### What you will do
Look through the entries below for the string "descending", and copy each line where it is found.

### Study material
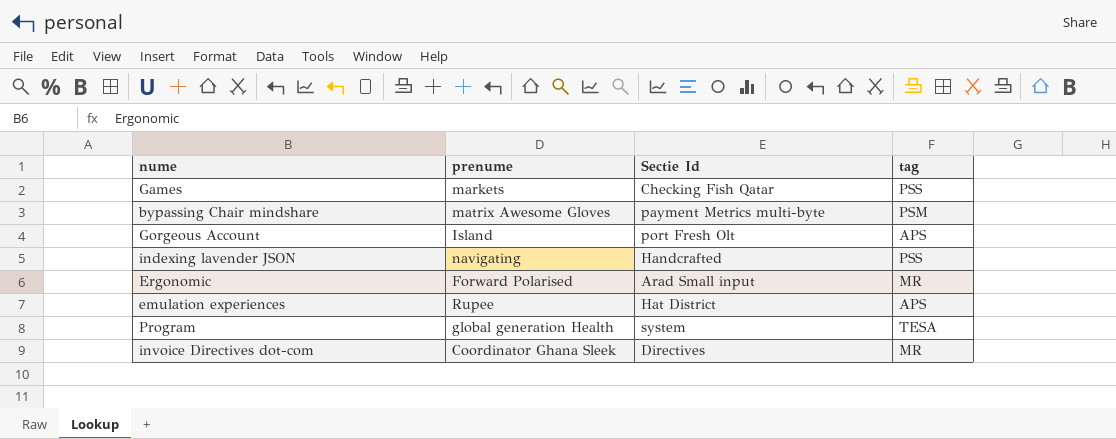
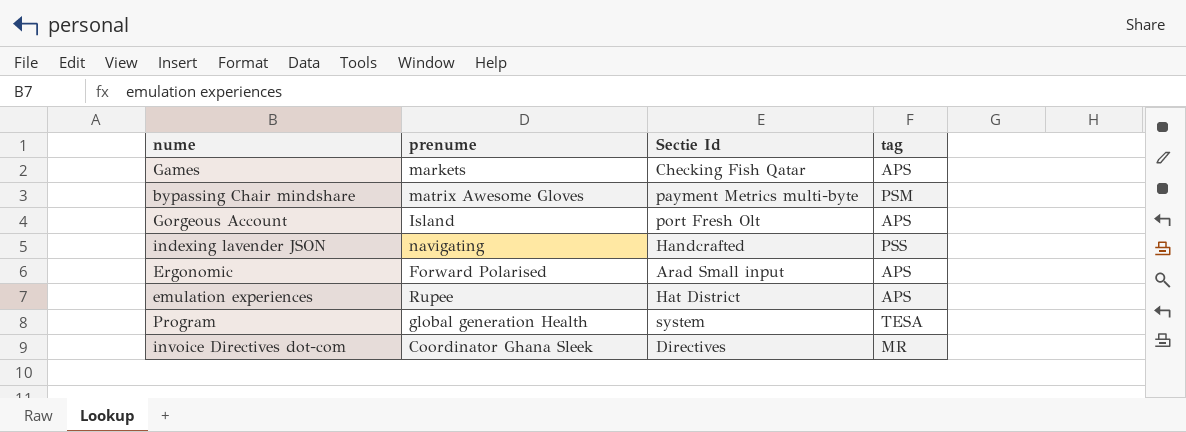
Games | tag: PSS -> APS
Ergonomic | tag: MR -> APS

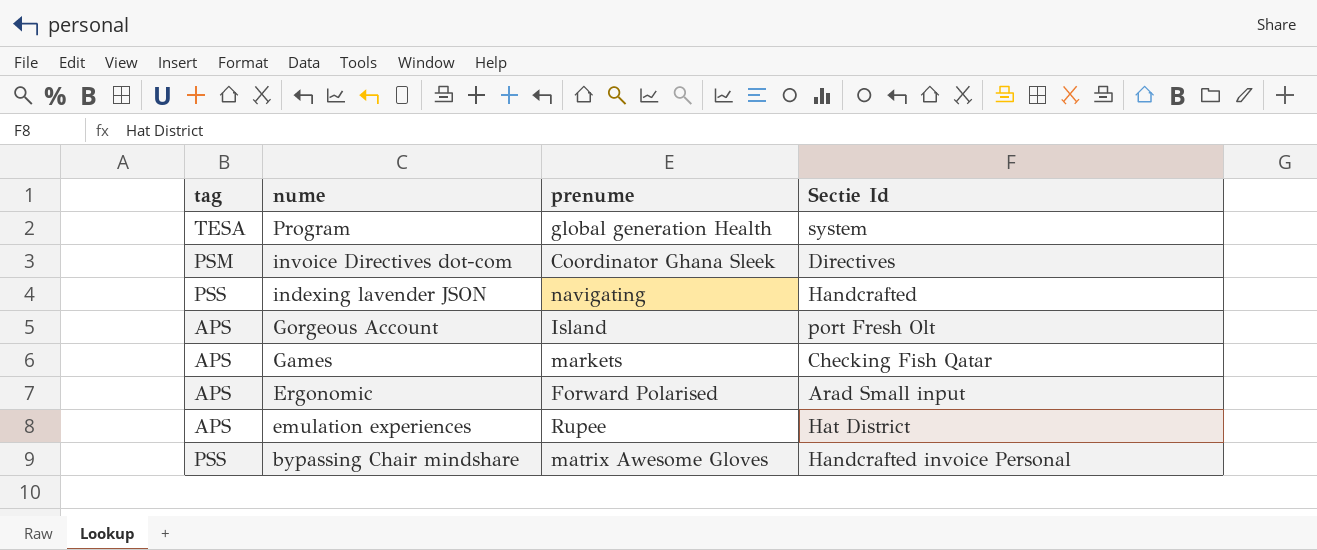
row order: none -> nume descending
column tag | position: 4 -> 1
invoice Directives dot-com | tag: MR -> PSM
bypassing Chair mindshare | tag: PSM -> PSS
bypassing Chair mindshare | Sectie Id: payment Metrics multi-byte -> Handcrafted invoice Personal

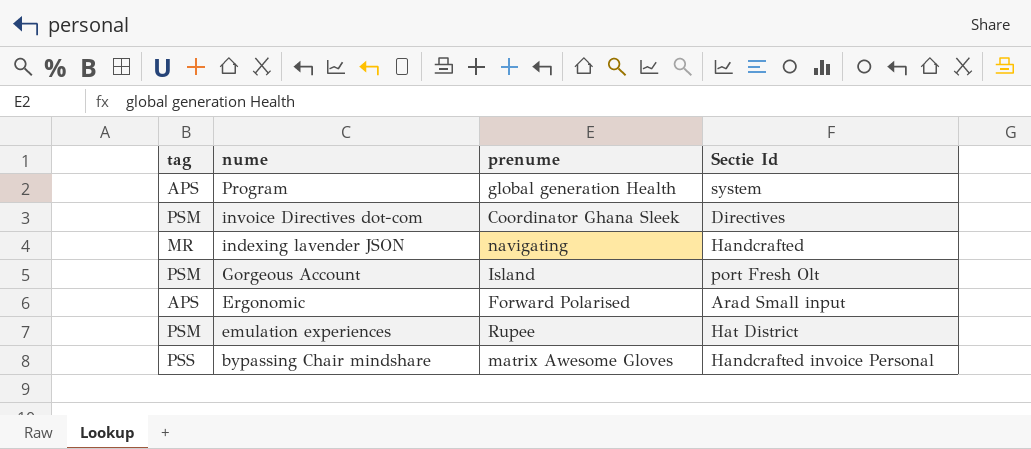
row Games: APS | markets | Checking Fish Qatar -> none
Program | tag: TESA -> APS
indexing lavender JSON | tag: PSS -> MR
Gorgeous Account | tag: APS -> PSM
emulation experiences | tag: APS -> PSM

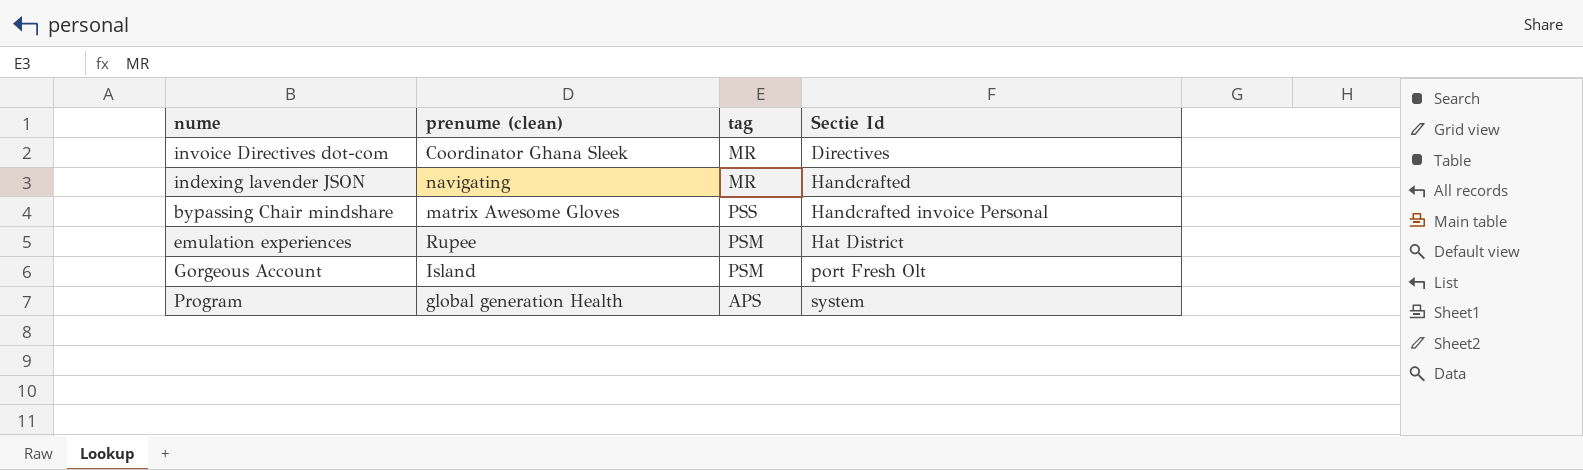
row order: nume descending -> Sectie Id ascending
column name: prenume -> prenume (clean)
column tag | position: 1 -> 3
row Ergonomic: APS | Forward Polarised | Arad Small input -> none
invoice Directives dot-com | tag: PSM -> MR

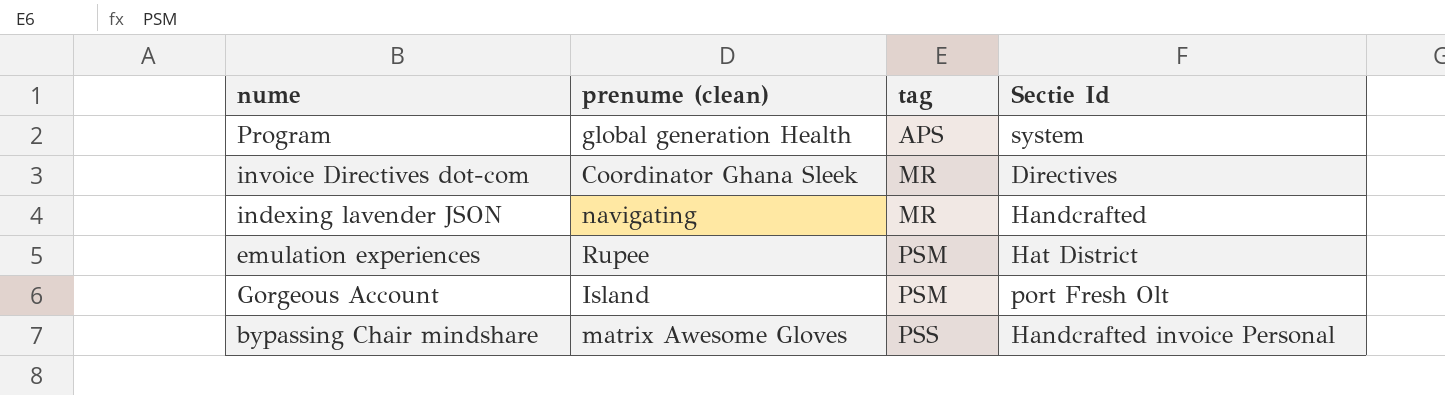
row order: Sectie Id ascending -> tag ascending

### Exercise solution
row order: none -> nume descending
row order: nume descending -> Sectie Id ascending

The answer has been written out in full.